[Exercise brief]
In the copy you make of the entries, no picture should appear, and every word must match.

[Exercise input]
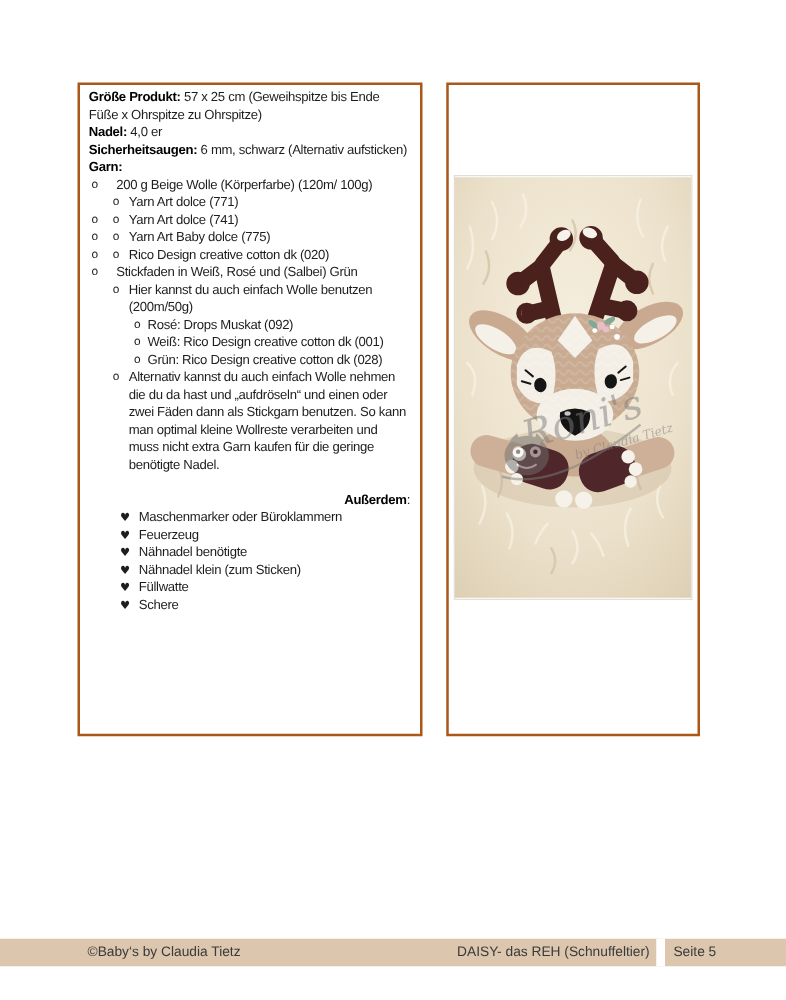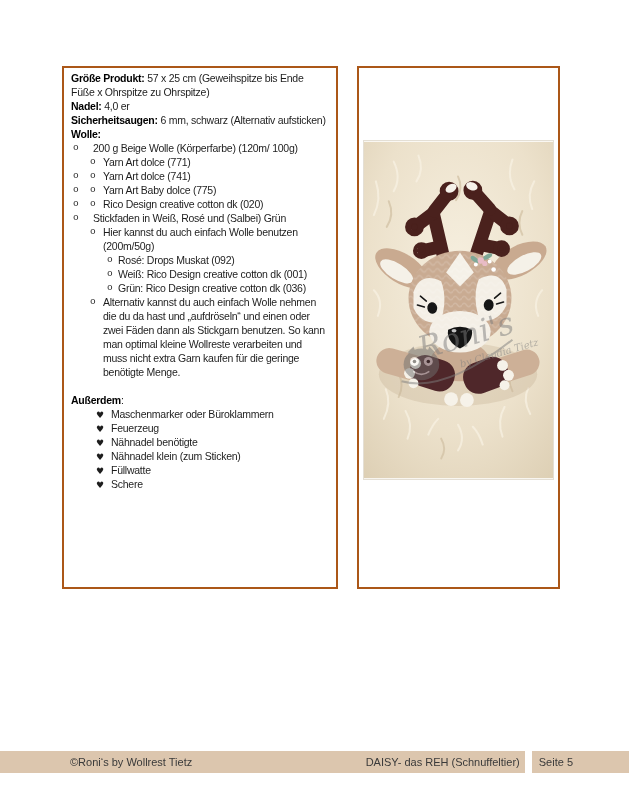"Wolle:" b { text: Wolle -> Garn }
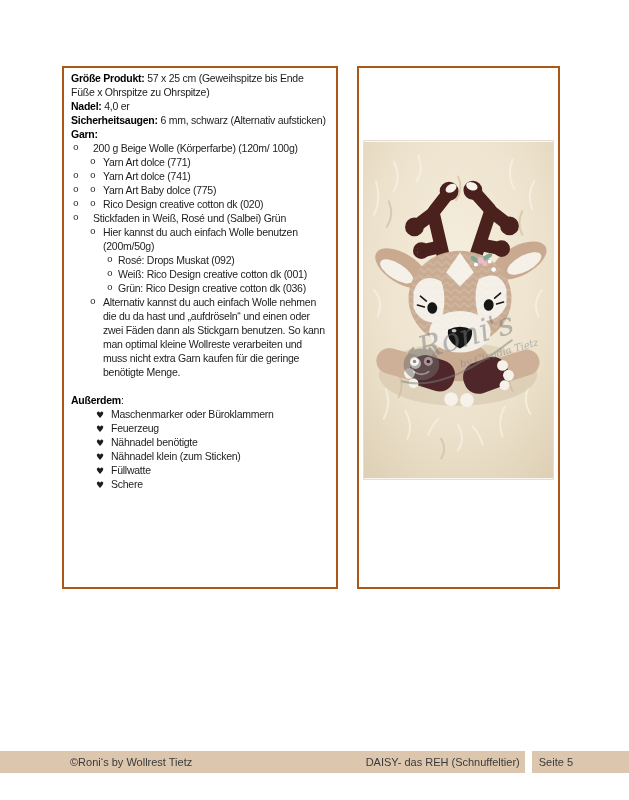"Grün: Rico Design creative cotton" span { text: 036 -> 028 }
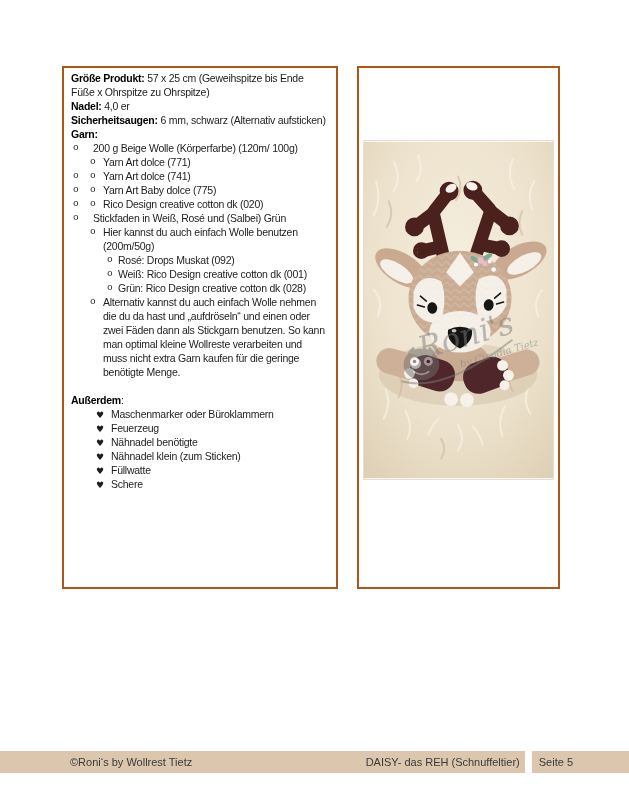"Alternativ kannst du auch einfach" span { text: Menge -> Nadel }
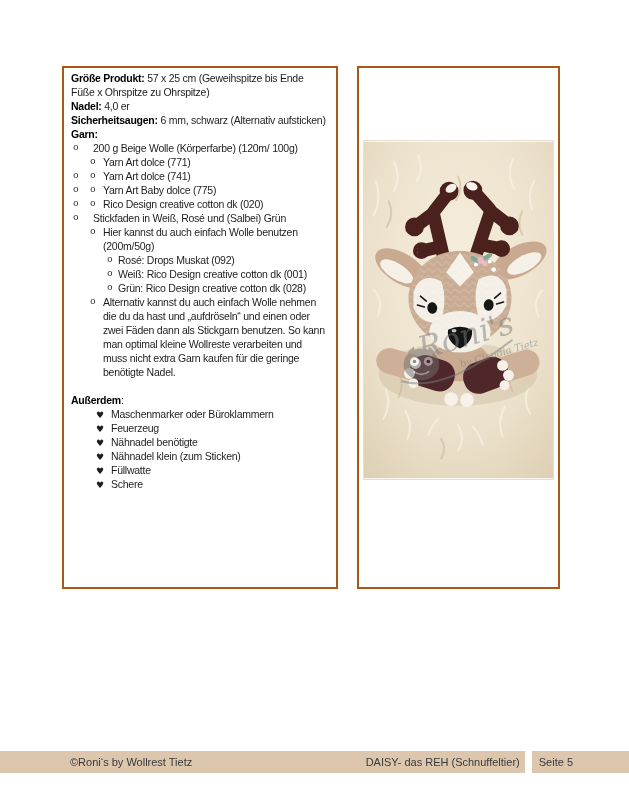"Außerdem:" .ausserdem { text-align: none -> right }
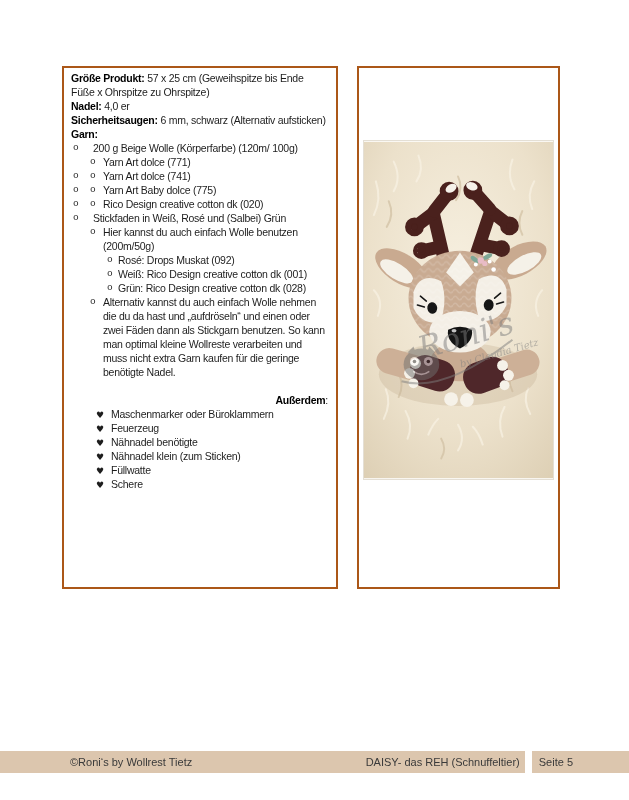"©Roni‘s by Wollrest Tietz" span.studio { text: Roni‘s by Wollrest -> Baby‘s by Claudia }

[Response to this exercise]
"Wolle:" b { text: Wolle -> Garn }
"Grün: Rico Design creative cotton" span { text: 036 -> 028 }
"Alternativ kannst du auch einfach" span { text: Menge -> Nadel }
"Außerdem:" .ausserdem { text-align: none -> right }
"©Roni‘s by Wollrest Tietz" span.studio { text: Roni‘s by Wollrest -> Baby‘s by Claudia }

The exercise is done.